I thing there also need to be some kind of ordering between unnamed
slots. It is just to hard to make sure your program works with
all possible calling sequences.
>
> > It is really nice that the connection time for unnamed signals is
> > O(1), I was not aware of this. It would be nice if we could keep
> > it this way.
> >
> > If it is possible to connect with a priority value, It is not
> > important to sort by name.
> >
> > I guess this will help with the O(lg n) connection time for
> > unnamed connections with default priority?
> >
> > I would prefer a ordering by name.
>
> Unabashedly putting my implementor's cap on, it is hard to get the O(1)

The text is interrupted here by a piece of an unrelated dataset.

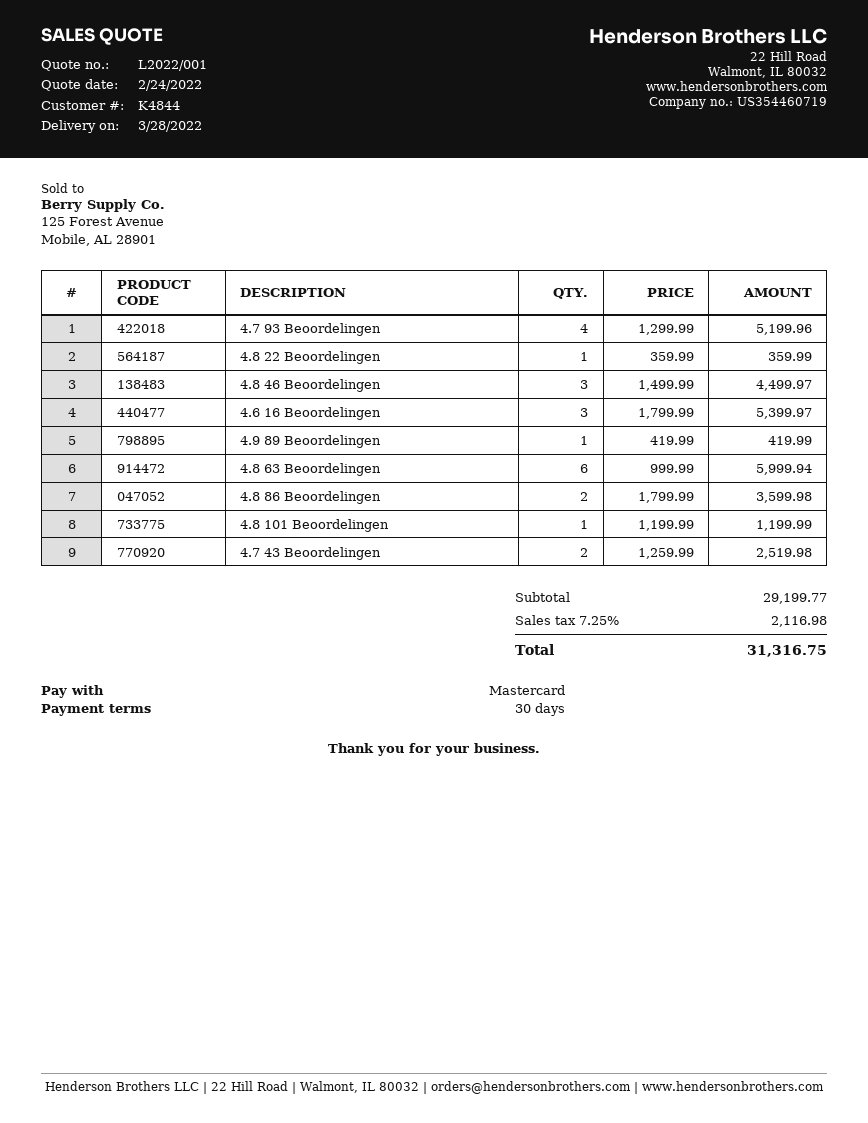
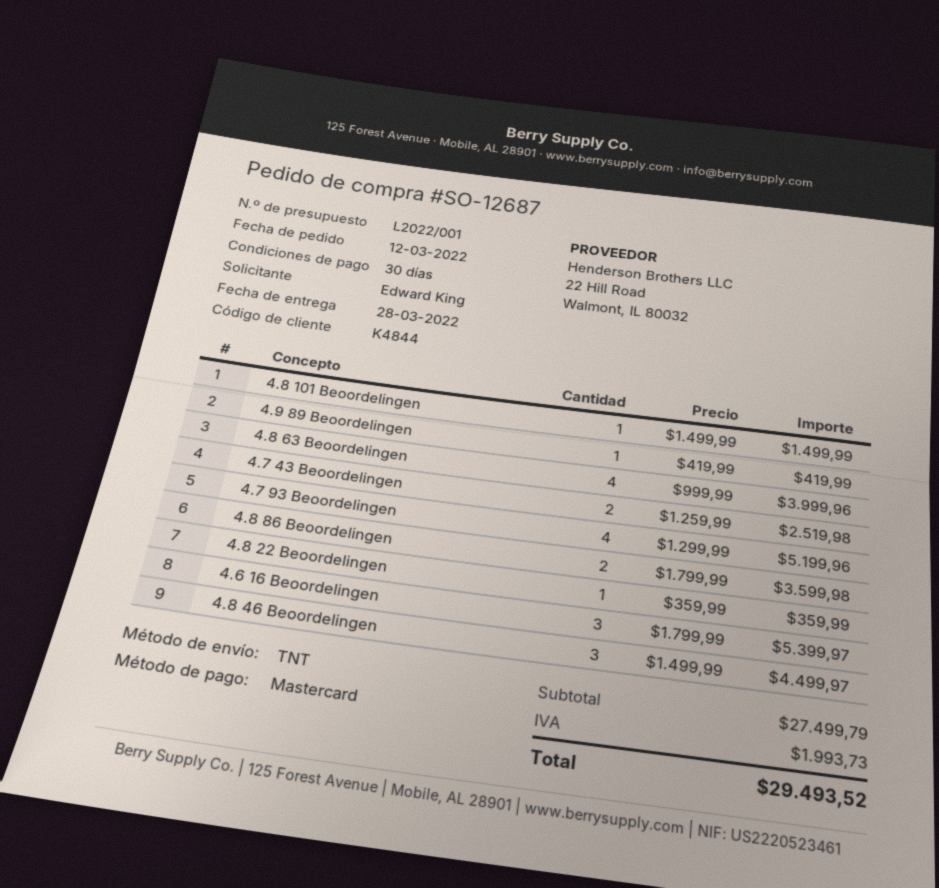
4.8 63 Beoordelingen: 6 x 999.99 = 5999.94 -> 4 x 999.99 = 3999.96
4.8 101 Beoordelingen: 1 x 1199.99 = 1199.99 -> 1 x 1499.99 = 1499.99
subtotal: 29199.77 -> 27499.79
tax: 2116.98 -> 1993.73
total: 31316.75 -> 29493.52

> insertions for unnamed slots and have priority or name-based
> ordering. Doing this would essentially require two separate data
> structures: one for unnamed slots that allows O(1) insertion and one
> for named slots that is kept ordered. The slot call iterator can bridge
> the two data structures (using, e.g., a version of the Union View
> from the View Template Library). Then we would have two structures
> such as:
>
> typedef std::multimap<SlotName, std::pair<connection, any> >
> named_slots_map;
> typedef std::list<std::pair<connection, any> > unnamed_slots_list;
>
What about just a std::multimap< ... > and keeping a iterator to the
last unnamed connection. Something like the following will give
O(1) insert time for unnamed signals:
// unnamed connect
connect( slot ) {
if ( last_unnamed == multimap.end() ) {
last_unnamed = multimap.insert(
pair( unnamed_value, slot )
);
} else {
last_unnamed = multimap.insert(
last_unnamed,
pair( unnamed_value, slot )
);
}
}
// named connect
connect( name, slot ) {
multimap.insert( pair( name, slot ) );
}
I also thing this will give a FIFO ordering of unnamed connections.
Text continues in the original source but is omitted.